**WORK TO BE COMPLETED**
Could you find each line of the data below that contains the word "Hockey" and copy those lines?

**PROVIDED DATA**
-------------------------

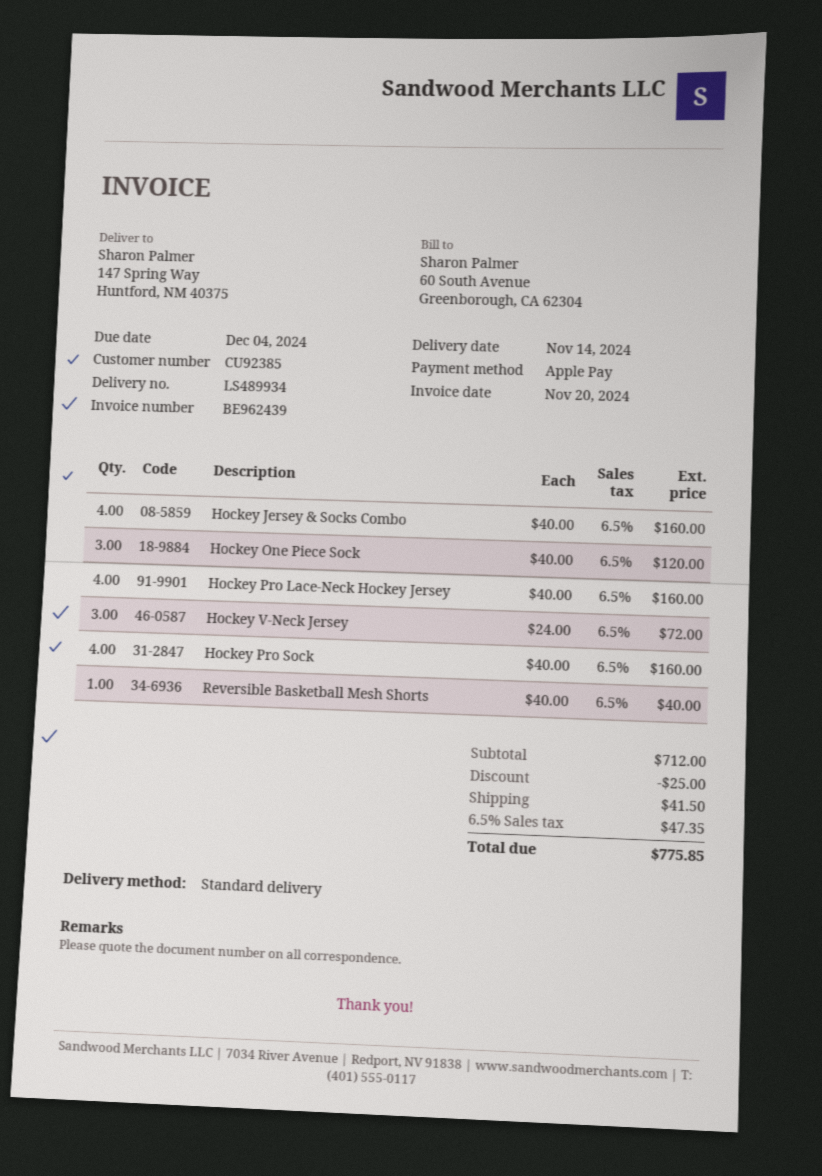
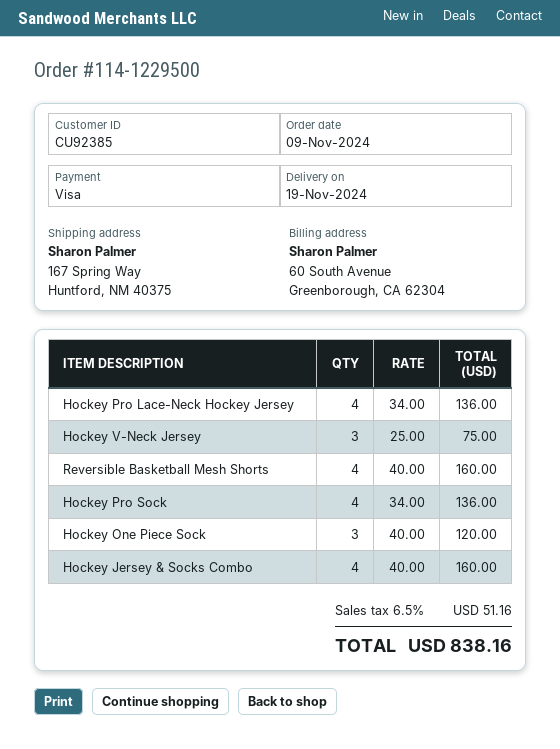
delivery date: 2024-11-14 -> 2024-11-19
payment method: Apple Pay -> Visa
ship to: 147 Spring Way, Huntford, NM 40375 -> 167 Spring Way, Huntford, NM 40375
Hockey Pro Lace-Neck Hockey Jersey: 4 x 40.00 = 160.00 -> 4 x 34.00 = 136.00
Hockey V-Neck Jersey: 3 x 24.00 = 72.00 -> 3 x 25.00 = 75.00
Hockey Pro Sock: 4 x 40.00 = 160.00 -> 4 x 34.00 = 136.00
Reversible Basketball Mesh Shorts: 1 x 40.00 = 40.00 -> 4 x 40.00 = 160.00
discount: 25.00 -> none
shipping: 41.50 -> none
tax: 6.5% = 47.35 -> 6.5% = 51.16
total: 775.85 -> 838.16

-------------------------

**EXPECTED OUTPUT**
Hockey Pro Lace-Neck Hockey Jersey: 4 x 40.00 = 160.00 -> 4 x 34.00 = 136.00
Hockey V-Neck Jersey: 3 x 24.00 = 72.00 -> 3 x 25.00 = 75.00
Hockey Pro Sock: 4 x 40.00 = 160.00 -> 4 x 34.00 = 136.00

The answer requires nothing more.